How to Fix a CUDA Error: Device-Side Assert Triggered in PyTorch

A CUDA Error: Device-Side Assert Triggered can either be caused by an inconsistency between the number of labels and output units in a model or an incorrect input for a loss function. Follow this guide to fix it. 

Written by Perez Ogayo
cuda error device side assert triggered engineers solving a code error
Image: Shutterstock / Built In
Brand Studio Logo
UPDATED BY
Ellen Glover | Apr 17, 2025

If you happen to run into this error when using PyTorch — cuda runtime error (59): device-side assert triggered — you know how frustrating it can be. The most frustrating part for me was the lack of a clear, step-by-step solution to this problem. 

cuda error device side assert triggered error screenshot
Code view of the CUDA runtime error (59): device-side assert triggered. | Screenshot: Perez Ogayo

I first encountered this problem while working on the Stanford car data set during a hackathon for the Udacity PyTorch Challenge. It took me a while to fix it, and it didn’t help that I was using Kaggle Kernels, which presented its own challenges in regards to GPU.

What Is a CUDA Error: Device-Side Assert Triggered? 

A CUDA error: device-side assert triggered is an error that’s often caused when you either have inconsistency between the number of labels and output units or you input the loss function incorrectly.
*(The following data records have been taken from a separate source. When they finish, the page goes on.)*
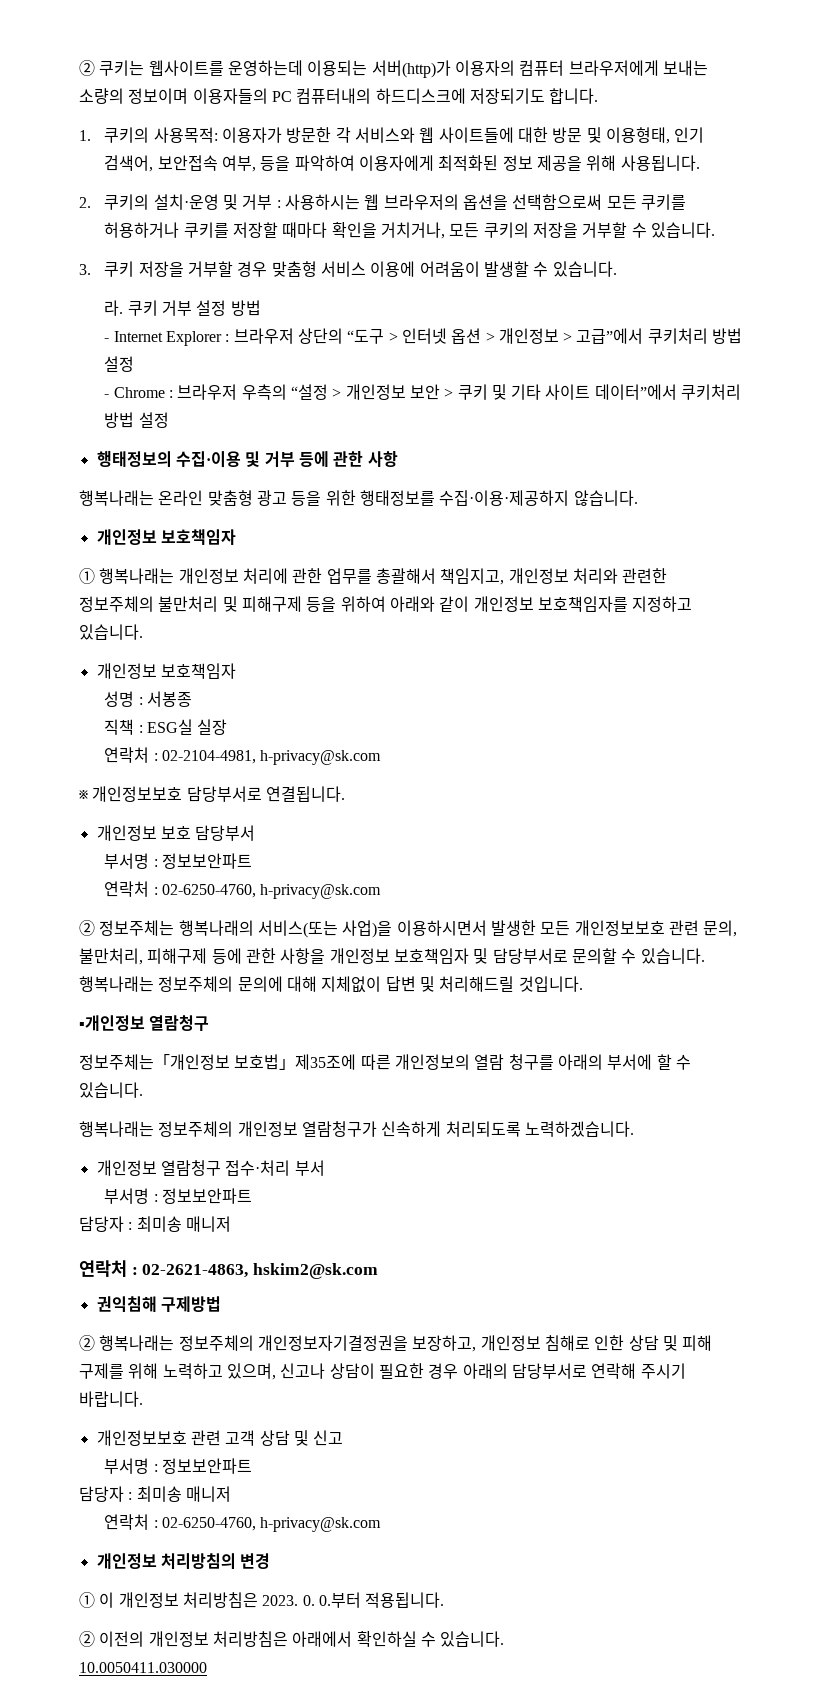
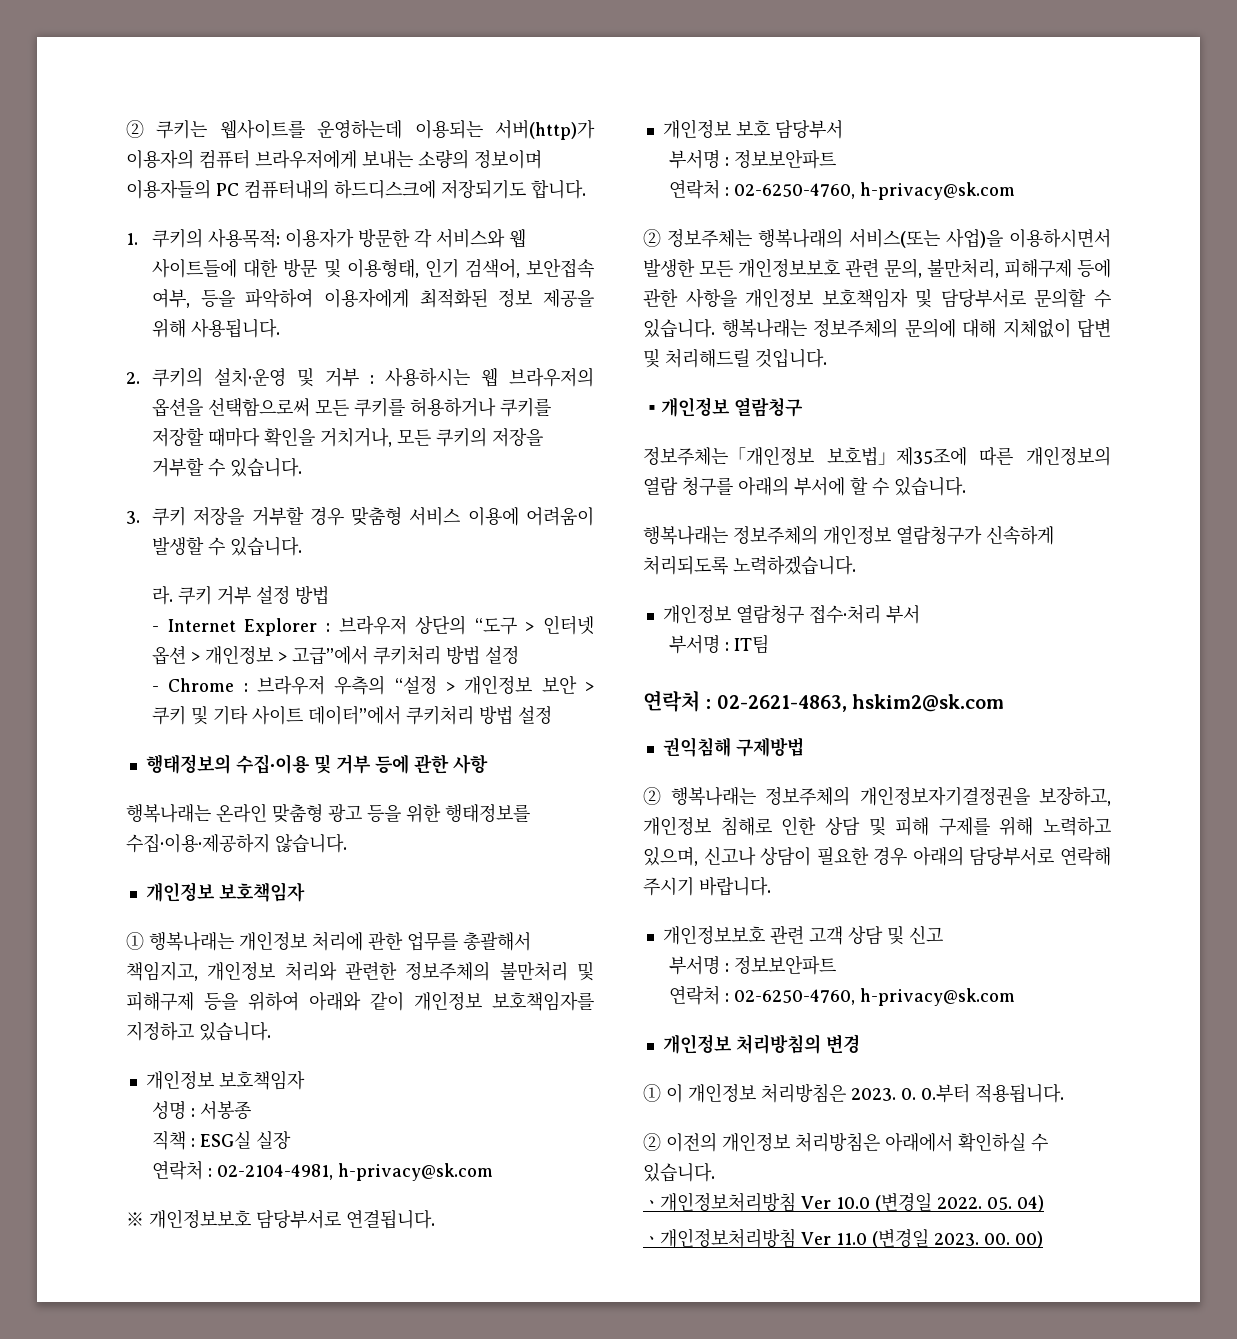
  개인정보 열람청구 접수·처리 부서
- 부서명 : 정보보안파트
- 담당자 : 최미송 매니저
+ 부서명 : IT팀
  개인정보보호 관련 고객 상담 및 신고
  부서명 : 정보보안파트
- 담당자 : 최미송 매니저
- 10.0050411.030000
+ ㆍ개인정보처리방침 Ver 10.0 (변경일 2022. 05. 04)
+ ㆍ개인정보처리방침 Ver 11.0 (변경일 2023. 00. 00)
To solve it, you need to make sure your output units match the number of classes and that your output layer returns values in the range of the loss function (criterion) that you chose.

 

What Causes a CUDA Error: Device-Side Assert Triggered?

The following two reasons cause a CUDA error to occur:

  1. Inconsistency between the number of labels/classes and the number of output units
  2. The input of the loss function may be incorrect.

Let’s unpack these reasons and their solutions below.

1. Inconsistency Between the Number of Labels and Output Units

When defining the final fully connected layer of my model, instead of putting 196 — the total number of classes for the Stanford car data set — as the number of output units, I put 195.

cuda error device-side assert triggered inconsistent label and ouptut mistake
Entering the wrong output can trigger the error. | Image: Perez Ogayo

The error is usually identified in the line where you do the backpropagation. Specifically, the error tends to trigger when computing the loss function before backpropagation. Your loss function will be comparing the output from your model and the label of that observation in your data set. Just in case you are confused between labels and output, I define them as:

  • Label: These are the tags associated with an observation. When working on a classification problem, the label is the class. For example, in the classic dog vs. cat problem, the labels are cat and dog.
  • Output: This is the predicted “label” from your model. You give your model a set of features from an observation, and it gives out a prediction called “output” in the PyTorch ecosystem. Think of it as a predicted label.

In my case, some of the labels had a value of 195, which was beyond the range of output for my model in which the greatest possible value was 194 (you start counting from zero). This triggered the error.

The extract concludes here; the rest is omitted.